→ Your instructions:
Look through the entries below and count the lines with "none" in them; the reply is the number alone.

-*-*-

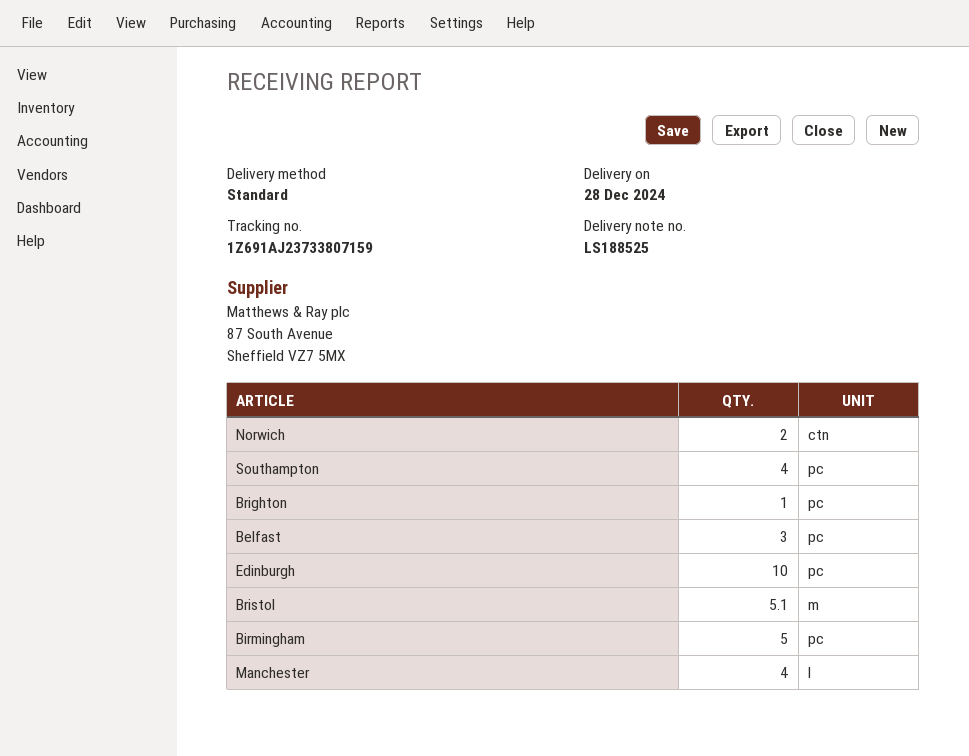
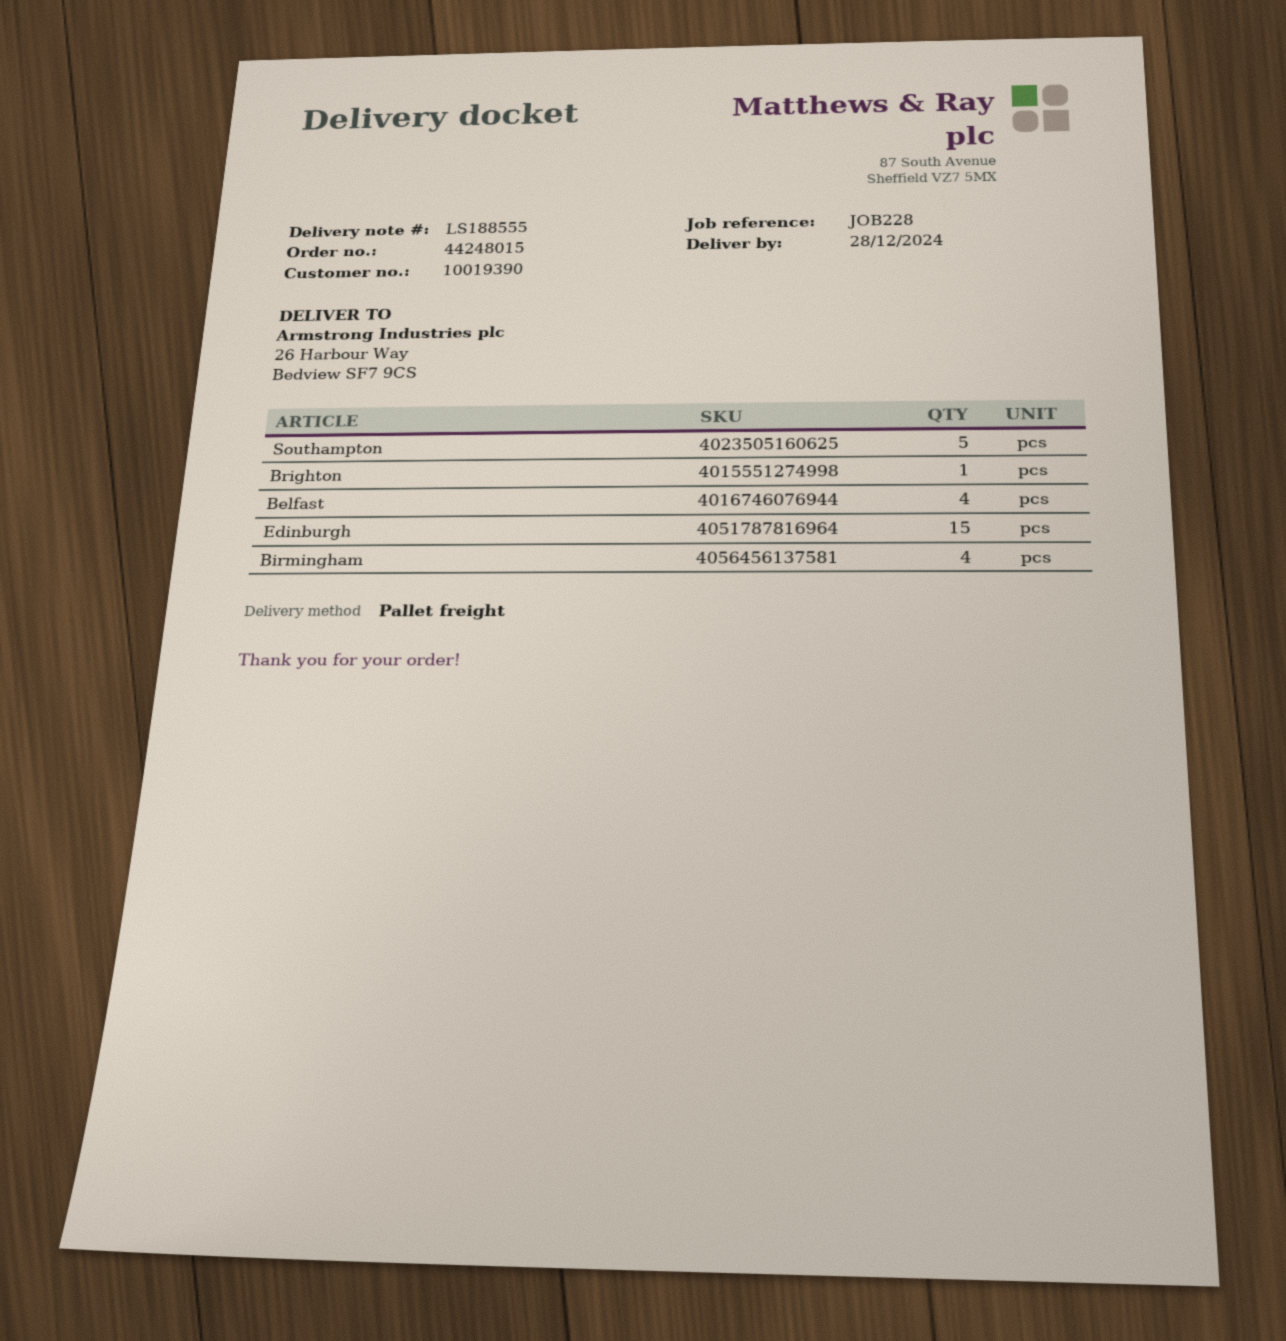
delivery note number: LS188525 -> LS188555
shipping method: standard -> pallet freight
Norwich: 2 -> none
Southampton: 4 -> 5
Belfast: 3 -> 4
Edinburgh: 10 -> 15
Bristol: 5.1 -> none
Birmingham: 5 -> 4
Manchester: 4 -> none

-*-*-

→ Answer:
3